Nitekim Rusya'nın Ukrayna işgaliyle yükselen ateşi kimse düşürmeye çalışmadı. İşgal adım adım geliyordu kimse durdurmadı, oralı bile olmadı.
Kırım'ın ilhakına itiraz etmeyenler şimdi Ukrayna işgaline maşa marifetiyle uzaktan müdahil oluyor. Ukrayna'ya sokak savaşı için silah ve yabancı savaşçılar gönderiyorlar. Zelenski de gönüllü olan herkese sonunu düşünmeden silah dağıtıyor.
Putin dün açıkladı, Rusya da Ortadoğu'dan "yabancı savaşçı" taşıyacak Ukrayna'ya.
Suriye'de yaptıklarını yapacaklar bir kez daha.
İnsan kanıyla ıslanmış bir bataklığa çevirecekler Ukrayna'yı.
Kimin kim hesabına öldürdüğü belli olmayan, sadece cana değil mala, ırza, toprağa da tecavüz eden katiller sürüsüyle bitmeyen bir savaş planlıyorlar.
Vekalet savaşının çözüm olmadığını sorunu büyüttüğünü göremeyen bir akıl yönetiyor ne yazık ki dünyayı.
Bu gidişatı durduracak aklıselim şükür ki Türkiye'de var.
İnsan sevgisi, adalet duygusu ve devlet tecrübesiyle inşallah Türkiye yeni kurulacak düzene ilham olacak.
**
Diyarbakır anneleri Kılıçdaroğlu'nu fena gömmüş!
Otel lobilerinden çıkamayan CHP lideri Diyarbakır'da önce bir salon toplantısı yapmış.
Sonra dağda askere silah sıkan PKK yöneticisi Nurettin Demirtaş ile HDP eski eş başkanı Selahattin Demirtaş'ın babasıyla görüşmüş. Annesini de ziyaret edecek diye açıklama yapmış CHP'li yetkililer.

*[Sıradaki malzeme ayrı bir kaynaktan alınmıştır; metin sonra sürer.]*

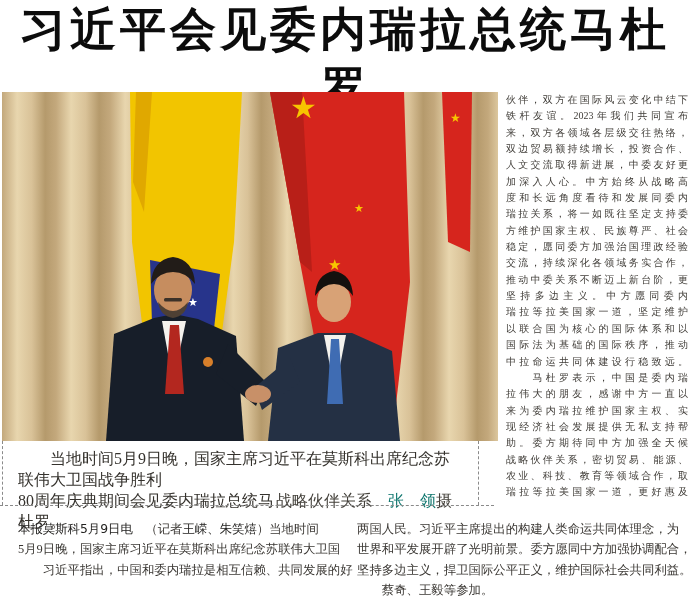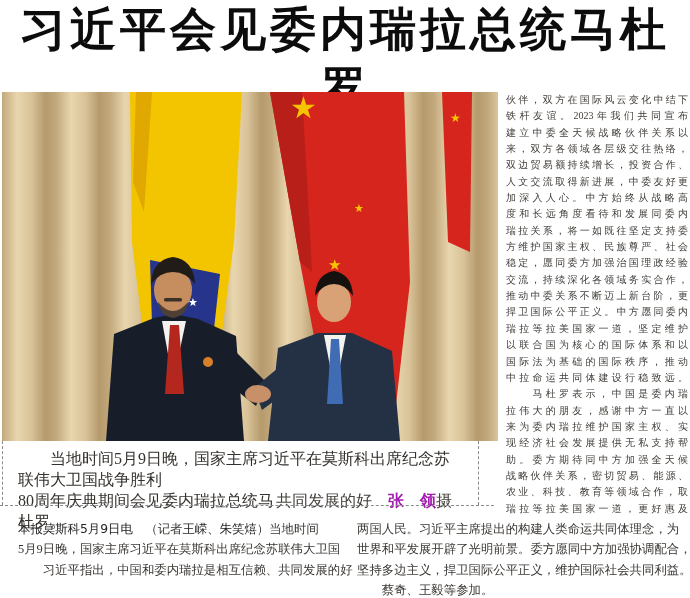"建立中委全天候战略伙伴关系以" div.line { html: <div>建立中委全天候战略伙伴关系以</div> -> none }
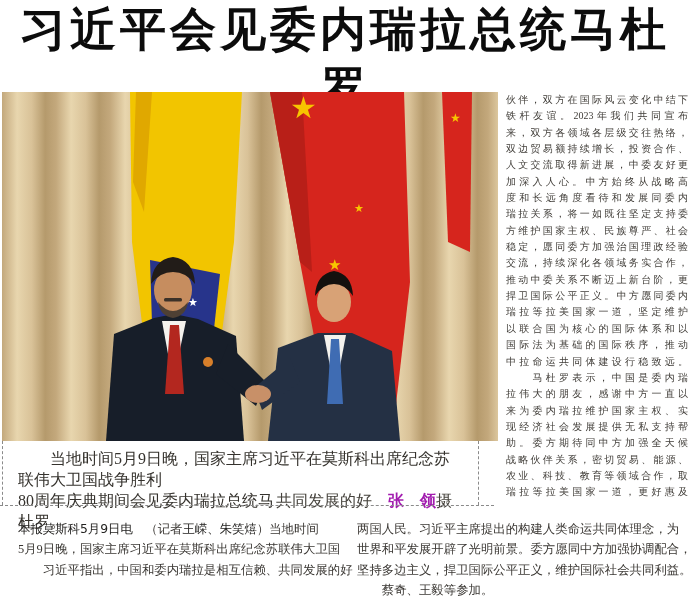"捍卫国际公平正义。中方愿同委内" div.line { text: 捍卫国际公平正 -> 坚持多边主 }
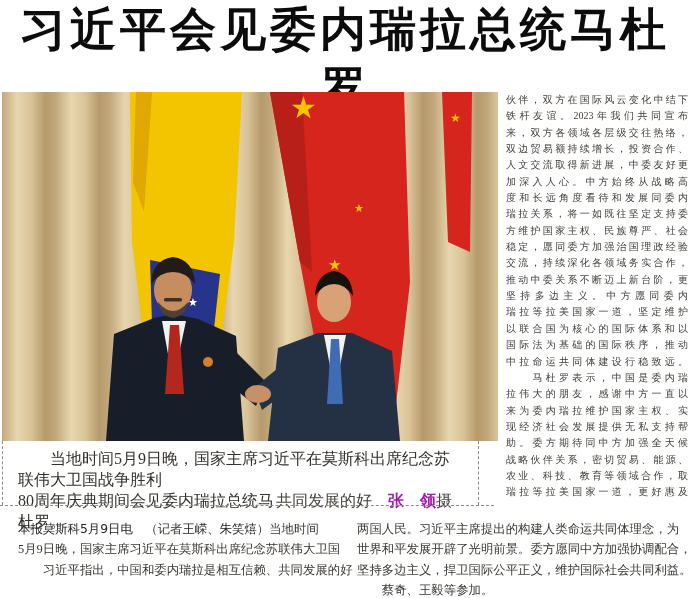"共同发展的好" span { text: 共同发展的好 -> 战略伙伴关系 }
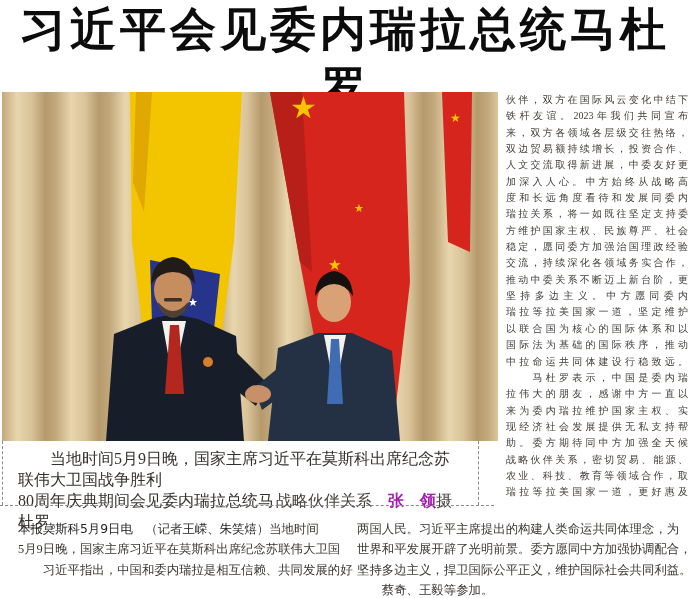"张 领" .credit b { color: #a21caf -> #0f766e; font-weight: bold -> normal }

Sonra da üç yıldır ziyaret etmediği, hiçbir CHP'linin gidip "derdiniz nedir kardeşim" demediği Diyarbakır annelerine kumpas kurmuş.
Malum ortağı HDP'nin şerrinden çekindiği için gidemiyor HDP binasının önüne. "Diyarbakır'a gitti, Diyarbakır annelerine gitmedi" demesinler diye de formül lazım. "Kaldığınız otelde buluşalım" diye haber göndermiş o yüzden acılı annelere.
Gerisini Diyarbakır annelerinden dinleyelim:
"Otele gelmiş, bizimle görüşmek istemiş. Biz aileler olarak onu protesto ettik. Odalarımıza çıktık, iki temsilci gönderdik. Kılıçdaroğlu'na dedik ki 'Bizimle görüşmen gereken yer, otel değil, HDP Diyarbakır il binasının önü. Çünkü bizim çocuklar buradan kaçırıldı. 260 ailenin çocuğu bu binadan kaçırıldı". O arada CHP'liler görüntü alıp, güya Kılıçdaroğlu derdimizi dinlemiş gibi kamuoyuna lanse ettiler. Biz onu HDP il binasının önüne bekliyorduk. Ama gelmek yerine yalan haberle kamuoyunu yanılttı ve bizi üzdü. Bu olaydan sonra onu bir daha çadıra almayacağız. O gitsin ortaklık yaptığı insanların annelerini dinlesin."